§ **SOURCE MATERIAL**

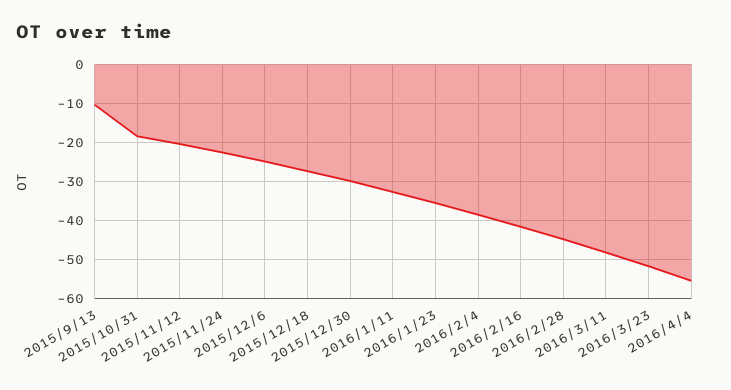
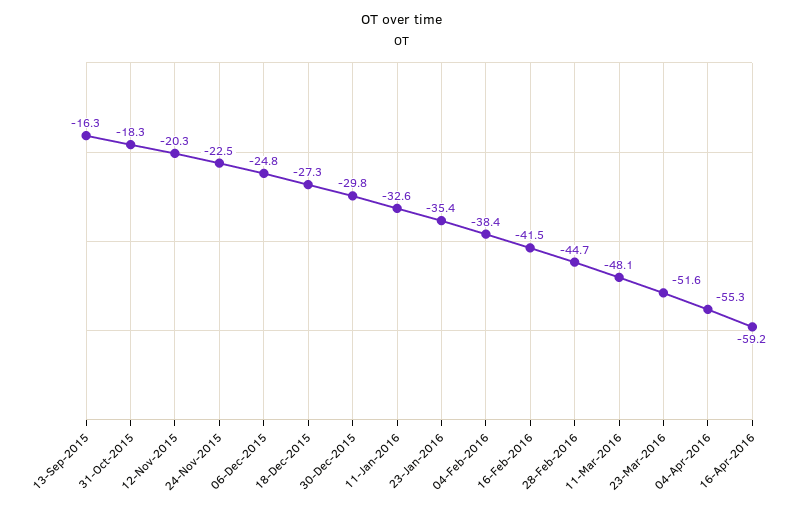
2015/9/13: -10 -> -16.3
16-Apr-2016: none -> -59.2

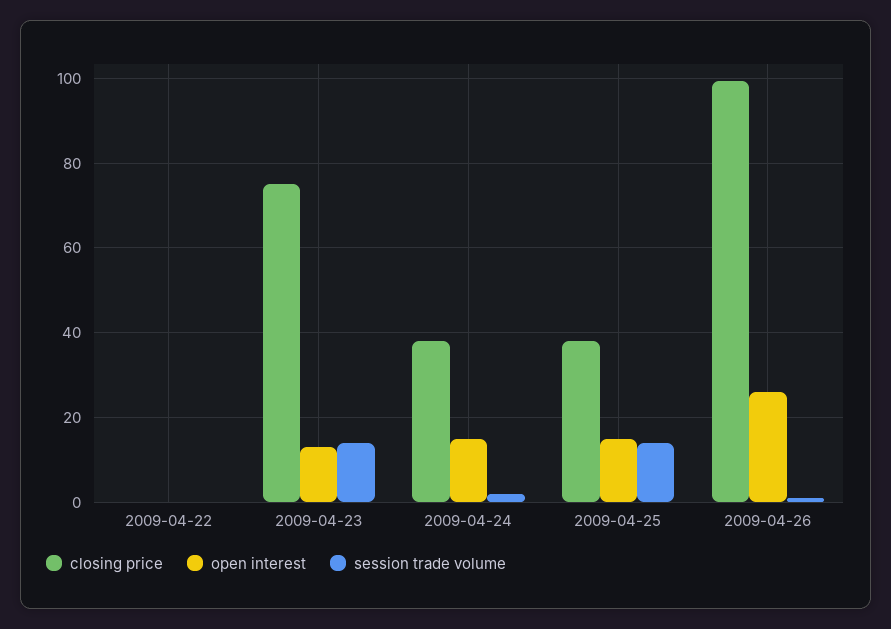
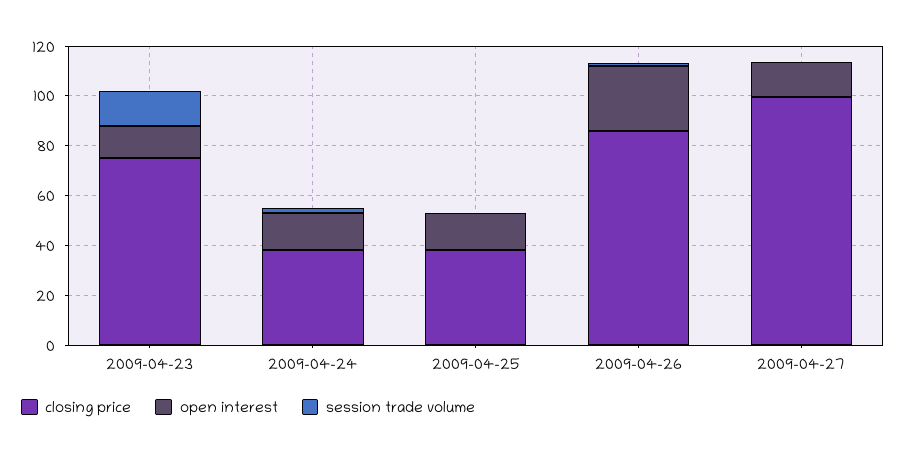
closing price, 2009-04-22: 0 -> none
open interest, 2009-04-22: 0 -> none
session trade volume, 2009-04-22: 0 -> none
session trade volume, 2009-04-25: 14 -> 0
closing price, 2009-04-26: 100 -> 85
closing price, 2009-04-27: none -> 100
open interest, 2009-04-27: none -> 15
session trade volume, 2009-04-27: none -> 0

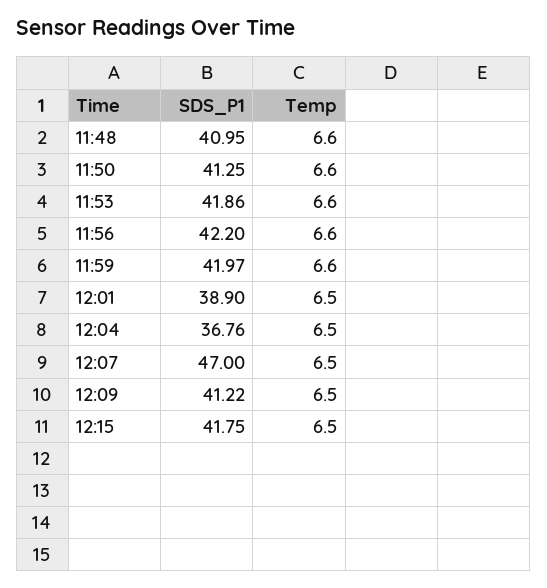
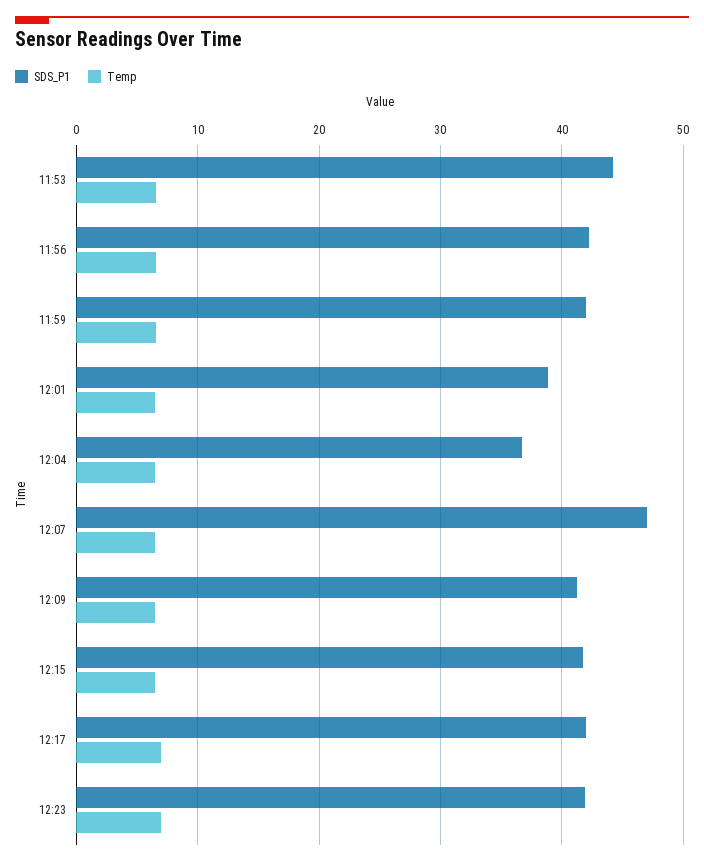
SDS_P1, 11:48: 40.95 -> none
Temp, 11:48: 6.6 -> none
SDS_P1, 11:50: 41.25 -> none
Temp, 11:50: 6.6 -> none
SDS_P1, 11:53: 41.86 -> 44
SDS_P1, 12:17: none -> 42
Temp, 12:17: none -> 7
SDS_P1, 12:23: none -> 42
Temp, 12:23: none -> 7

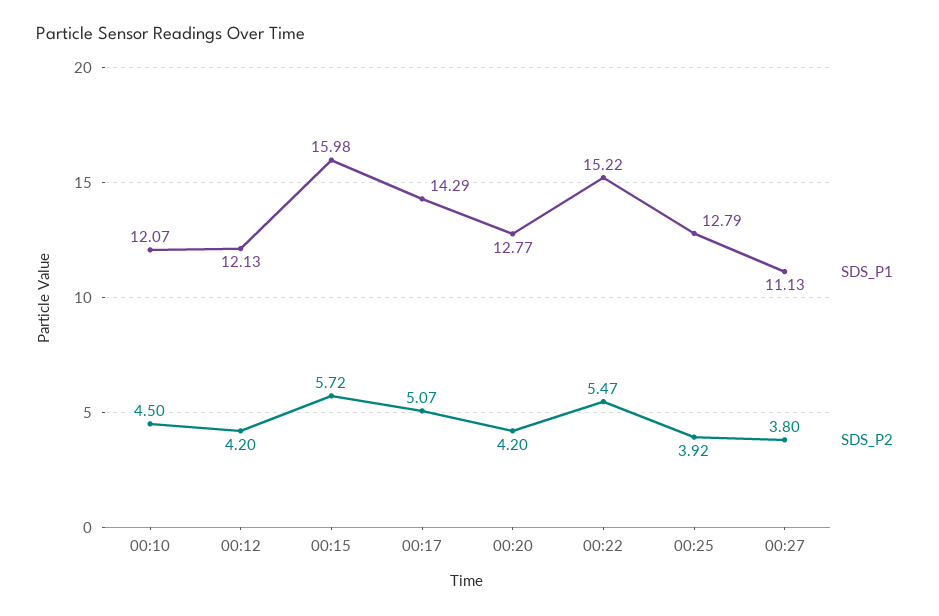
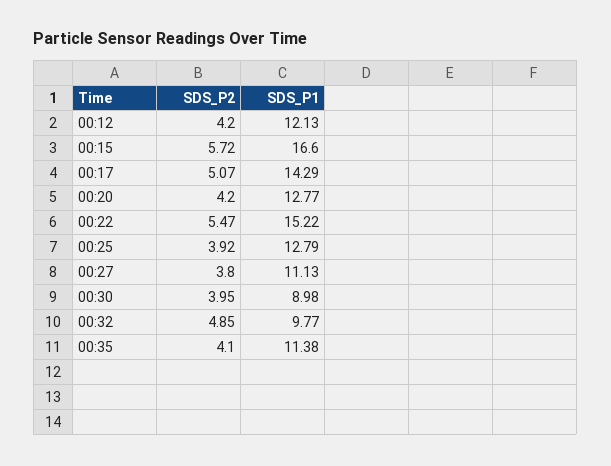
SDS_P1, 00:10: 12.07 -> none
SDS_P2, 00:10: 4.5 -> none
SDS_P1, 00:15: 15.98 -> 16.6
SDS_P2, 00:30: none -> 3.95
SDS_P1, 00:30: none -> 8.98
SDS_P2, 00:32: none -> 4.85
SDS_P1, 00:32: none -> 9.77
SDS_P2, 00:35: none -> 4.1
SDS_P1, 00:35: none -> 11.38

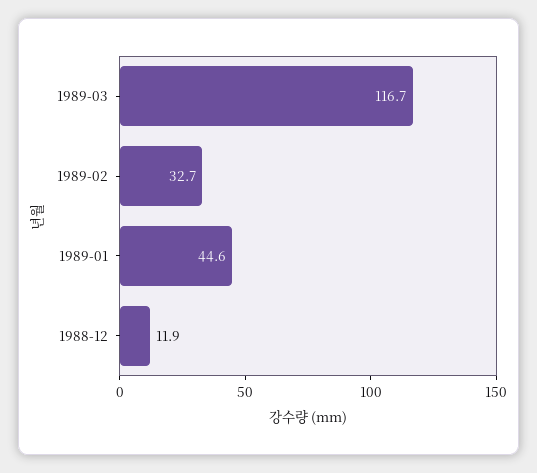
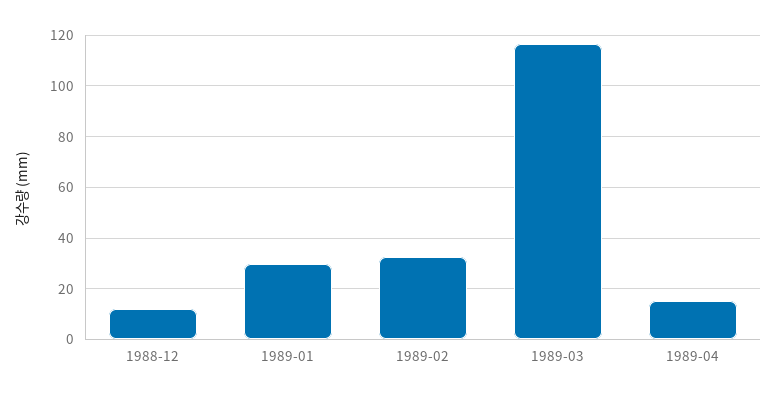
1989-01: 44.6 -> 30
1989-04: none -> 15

...

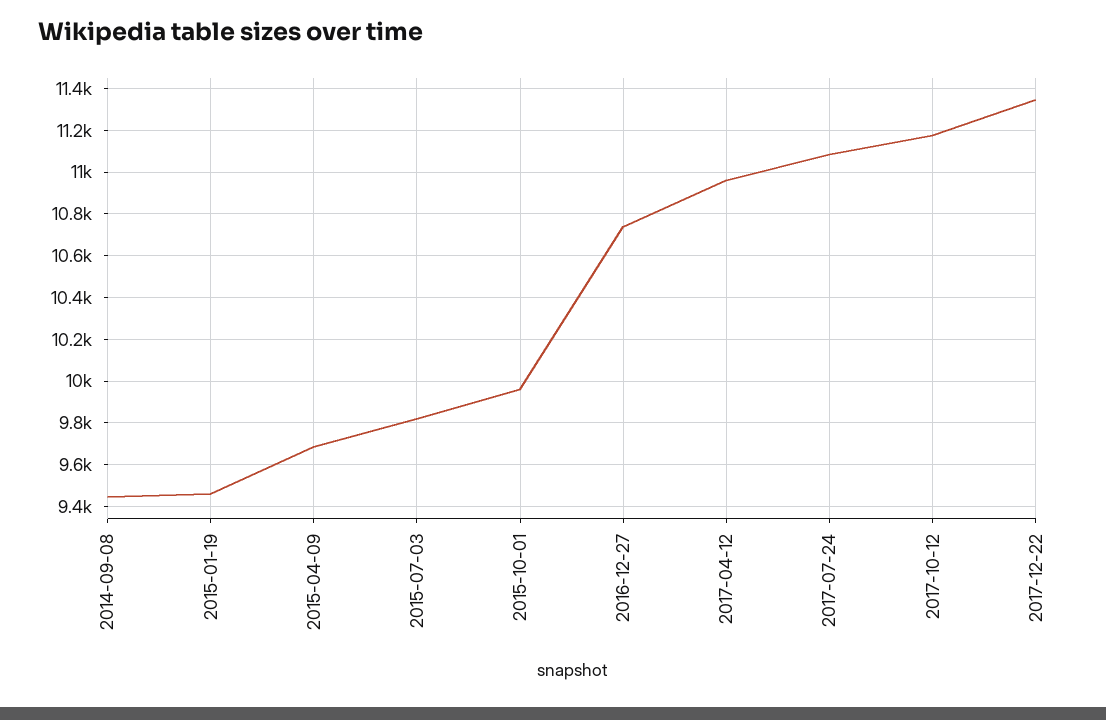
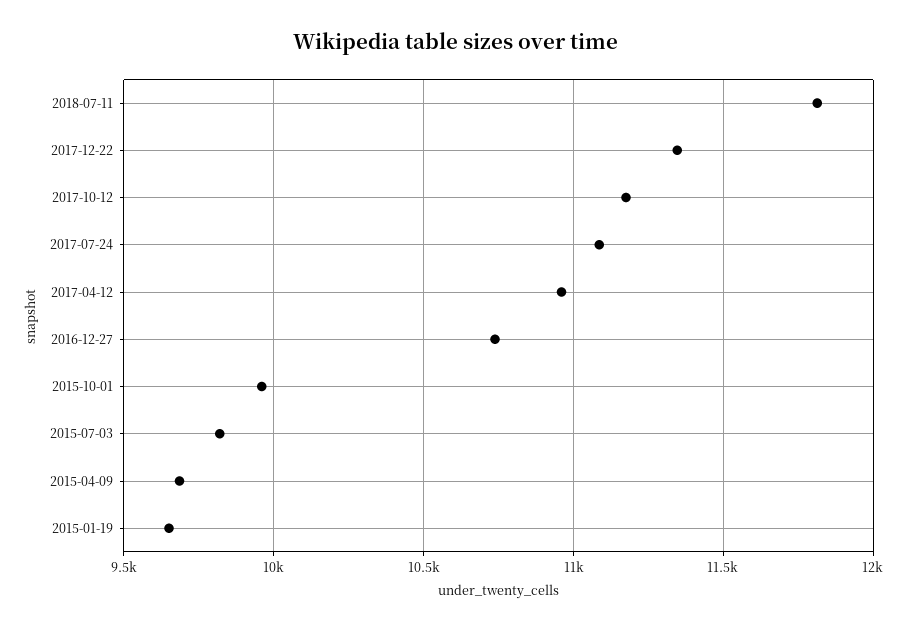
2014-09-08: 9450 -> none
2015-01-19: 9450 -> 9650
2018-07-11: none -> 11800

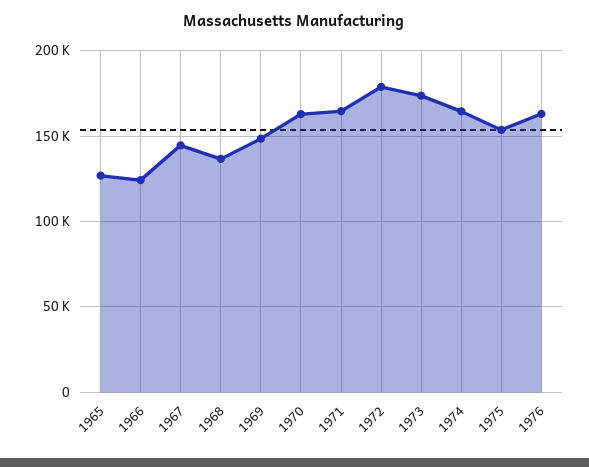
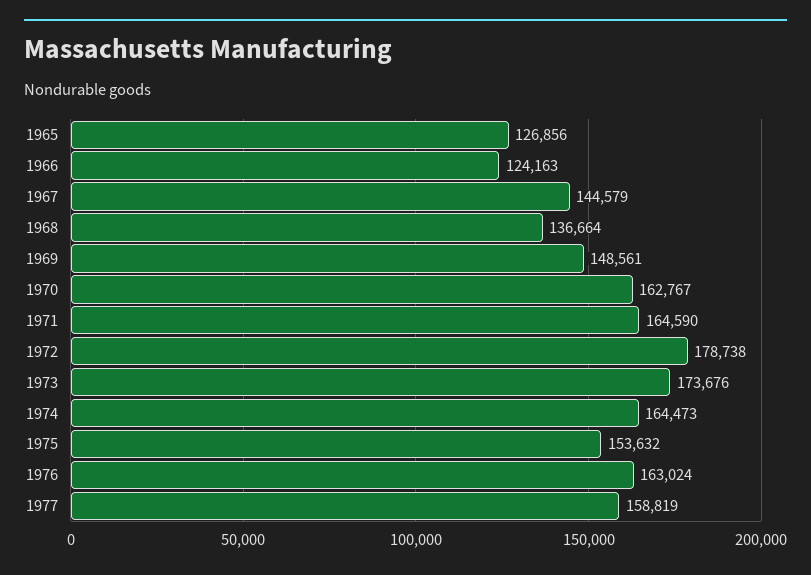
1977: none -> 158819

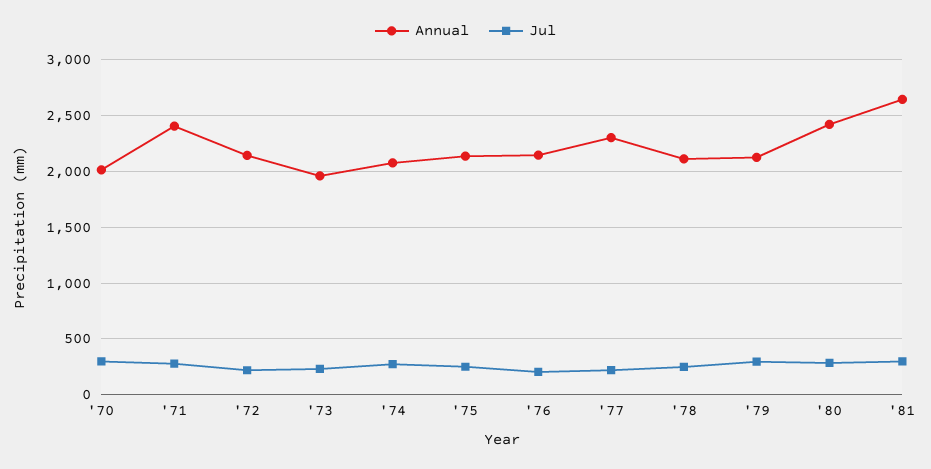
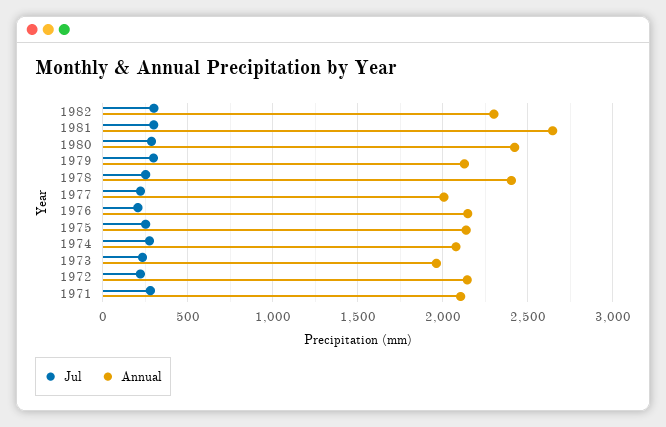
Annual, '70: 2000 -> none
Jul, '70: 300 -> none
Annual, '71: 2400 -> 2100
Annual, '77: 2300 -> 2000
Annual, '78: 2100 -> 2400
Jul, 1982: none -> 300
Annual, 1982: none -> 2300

§ **EXERCISE GOAL**
A verbatim reproduction is expected: starting at the line above that has "2015/9/13: -10 -> -16.3", ending at the line that has "closing price, 2009-04-26: 100 -> 85", both included, and with no pictures and no other lines.

§ **COMPLETED TASK**
2015/9/13: -10 -> -16.3
16-Apr-2016: none -> -59.2

closing price, 2009-04-22: 0 -> none
open interest, 2009-04-22: 0 -> none
session trade volume, 2009-04-22: 0 -> none
session trade volume, 2009-04-25: 14 -> 0
closing price, 2009-04-26: 100 -> 85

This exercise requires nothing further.